ACTIVITY -
Only the lines from the one with "The flagship: 2" through the last belong in the output; print them exactly as given below.

EXERCISE MATERIAL -

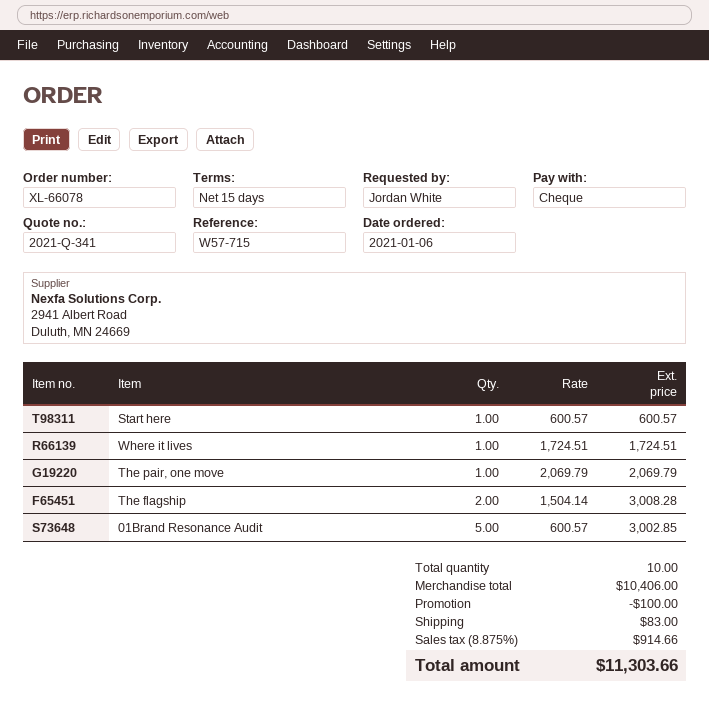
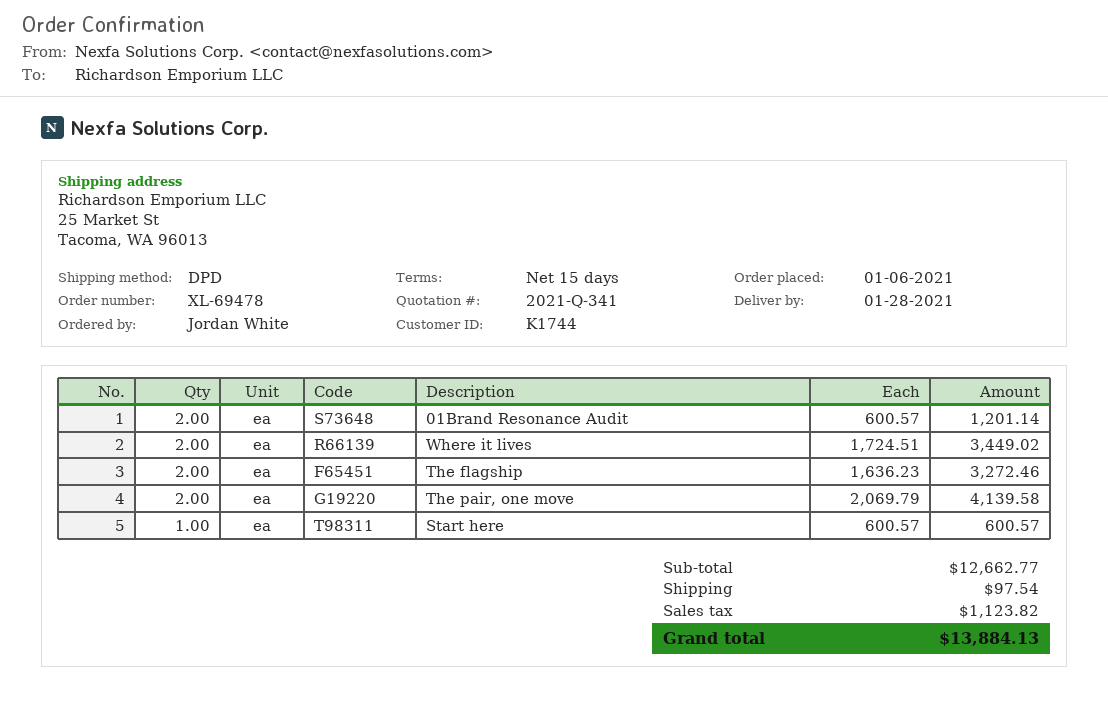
order number: XL-66078 -> XL-69478
Where it lives: 1 x 1724.51 = 1724.51 -> 2 x 1724.51 = 3449.02
The pair, one move: 1 x 2069.79 = 2069.79 -> 2 x 2069.79 = 4139.58
The flagship: 2 x 1504.14 = 3008.28 -> 2 x 1636.23 = 3272.46
01Brand Resonance Audit: 5 x 600.57 = 3002.85 -> 2 x 600.57 = 1201.14
subtotal: 10406.00 -> 12662.77
discount: 100.00 -> none
shipping: 83.00 -> 97.54
tax: 914.66 -> 1123.82
total: 11303.66 -> 13884.13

TASK ANSWER -
The flagship: 2 x 1504.14 = 3008.28 -> 2 x 1636.23 = 3272.46
01Brand Resonance Audit: 5 x 600.57 = 3002.85 -> 2 x 600.57 = 1201.14
subtotal: 10406.00 -> 12662.77
discount: 100.00 -> none
shipping: 83.00 -> 97.54
tax: 914.66 -> 1123.82
total: 11303.66 -> 13884.13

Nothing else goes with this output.